Recorded data
:::::

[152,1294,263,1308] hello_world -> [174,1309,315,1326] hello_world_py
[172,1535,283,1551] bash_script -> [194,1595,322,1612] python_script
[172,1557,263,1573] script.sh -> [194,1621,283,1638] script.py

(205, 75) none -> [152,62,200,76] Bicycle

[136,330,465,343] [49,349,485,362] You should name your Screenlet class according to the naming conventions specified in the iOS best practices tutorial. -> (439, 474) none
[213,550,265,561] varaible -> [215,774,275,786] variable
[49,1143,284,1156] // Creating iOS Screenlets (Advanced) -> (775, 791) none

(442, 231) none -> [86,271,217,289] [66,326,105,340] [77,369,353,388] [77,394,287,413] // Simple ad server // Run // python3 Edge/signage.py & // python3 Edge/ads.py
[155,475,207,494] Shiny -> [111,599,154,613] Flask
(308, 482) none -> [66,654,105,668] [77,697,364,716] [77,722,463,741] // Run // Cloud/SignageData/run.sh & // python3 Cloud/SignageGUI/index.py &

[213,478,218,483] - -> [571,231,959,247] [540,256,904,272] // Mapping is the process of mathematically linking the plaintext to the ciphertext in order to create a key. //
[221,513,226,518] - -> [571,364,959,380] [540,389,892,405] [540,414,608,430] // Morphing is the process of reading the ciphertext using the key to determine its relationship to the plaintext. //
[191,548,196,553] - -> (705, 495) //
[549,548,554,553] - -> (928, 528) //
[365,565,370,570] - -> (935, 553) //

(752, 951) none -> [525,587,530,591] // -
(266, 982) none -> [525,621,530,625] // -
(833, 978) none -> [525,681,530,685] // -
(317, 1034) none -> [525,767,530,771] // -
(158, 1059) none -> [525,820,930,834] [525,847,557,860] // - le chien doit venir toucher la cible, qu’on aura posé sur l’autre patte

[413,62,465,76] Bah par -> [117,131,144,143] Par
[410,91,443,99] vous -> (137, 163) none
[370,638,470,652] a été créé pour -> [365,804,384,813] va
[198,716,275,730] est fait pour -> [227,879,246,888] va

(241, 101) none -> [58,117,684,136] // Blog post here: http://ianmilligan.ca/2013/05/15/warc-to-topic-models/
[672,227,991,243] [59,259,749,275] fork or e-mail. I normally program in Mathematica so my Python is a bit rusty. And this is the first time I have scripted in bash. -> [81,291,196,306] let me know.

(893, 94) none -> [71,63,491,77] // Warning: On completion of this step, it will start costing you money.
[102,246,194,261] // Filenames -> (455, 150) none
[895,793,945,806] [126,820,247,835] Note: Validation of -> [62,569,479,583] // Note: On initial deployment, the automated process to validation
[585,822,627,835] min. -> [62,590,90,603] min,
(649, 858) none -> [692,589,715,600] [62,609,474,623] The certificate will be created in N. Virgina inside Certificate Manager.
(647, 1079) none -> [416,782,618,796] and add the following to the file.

:::::

** TASK REQUIREMENTS **
Every entry above must be returned word for word.

** COMPLETED EXERCISE **
[152,1294,263,1308] hello_world -> [174,1309,315,1326] hello_world_py
[172,1535,283,1551] bash_script -> [194,1595,322,1612] python_script
[172,1557,263,1573] script.sh -> [194,1621,283,1638] script.py

(205, 75) none -> [152,62,200,76] Bicycle

[136,330,465,343] [49,349,485,362] You should name your Screenlet class according to the naming conventions specified in the iOS best practices tutorial. -> (439, 474) none
[213,550,265,561] varaible -> [215,774,275,786] variable
[49,1143,284,1156] // Creating iOS Screenlets (Advanced) -> (775, 791) none

(442, 231) none -> [86,271,217,289] [66,326,105,340] [77,369,353,388] [77,394,287,413] // Simple ad server // Run // python3 Edge/signage.py & // python3 Edge/ads.py
[155,475,207,494] Shiny -> [111,599,154,613] Flask
(308, 482) none -> [66,654,105,668] [77,697,364,716] [77,722,463,741] // Run // Cloud/SignageData/run.sh & // python3 Cloud/SignageGUI/index.py &

[213,478,218,483] - -> [571,231,959,247] [540,256,904,272] // Mapping is the process of mathematically linking the plaintext to the ciphertext in order to create a key. //
[221,513,226,518] - -> [571,364,959,380] [540,389,892,405] [540,414,608,430] // Morphing is the process of reading the ciphertext using the key to determine its relationship to the plaintext. //
[191,548,196,553] - -> (705, 495) //
[549,548,554,553] - -> (928, 528) //
[365,565,370,570] - -> (935, 553) //

(752, 951) none -> [525,587,530,591] // -
(266, 982) none -> [525,621,530,625] // -
(833, 978) none -> [525,681,530,685] // -
(317, 1034) none -> [525,767,530,771] // -
(158, 1059) none -> [525,820,930,834] [525,847,557,860] // - le chien doit venir toucher la cible, qu’on aura posé sur l’autre patte

[413,62,465,76] Bah par -> [117,131,144,143] Par
[410,91,443,99] vous -> (137, 163) none
[370,638,470,652] a été créé pour -> [365,804,384,813] va
[198,716,275,730] est fait pour -> [227,879,246,888] va

(241, 101) none -> [58,117,684,136] // Blog post here: http://ianmilligan.ca/2013/05/15/warc-to-topic-models/
[672,227,991,243] [59,259,749,275] fork or e-mail. I normally program in Mathematica so my Python is a bit rusty. And this is the first time I have scripted in bash. -> [81,291,196,306] let me know.

(893, 94) none -> [71,63,491,77] // Warning: On completion of this step, it will start costing you money.
[102,246,194,261] // Filenames -> (455, 150) none
[895,793,945,806] [126,820,247,835] Note: Validation of -> [62,569,479,583] // Note: On initial deployment, the automated process to validation
[585,822,627,835] min. -> [62,590,90,603] min,
(649, 858) none -> [692,589,715,600] [62,609,474,623] The certificate will be created in N. Virgina inside Certificate Manager.
(647, 1079) none -> [416,782,618,796] and add the following to the file.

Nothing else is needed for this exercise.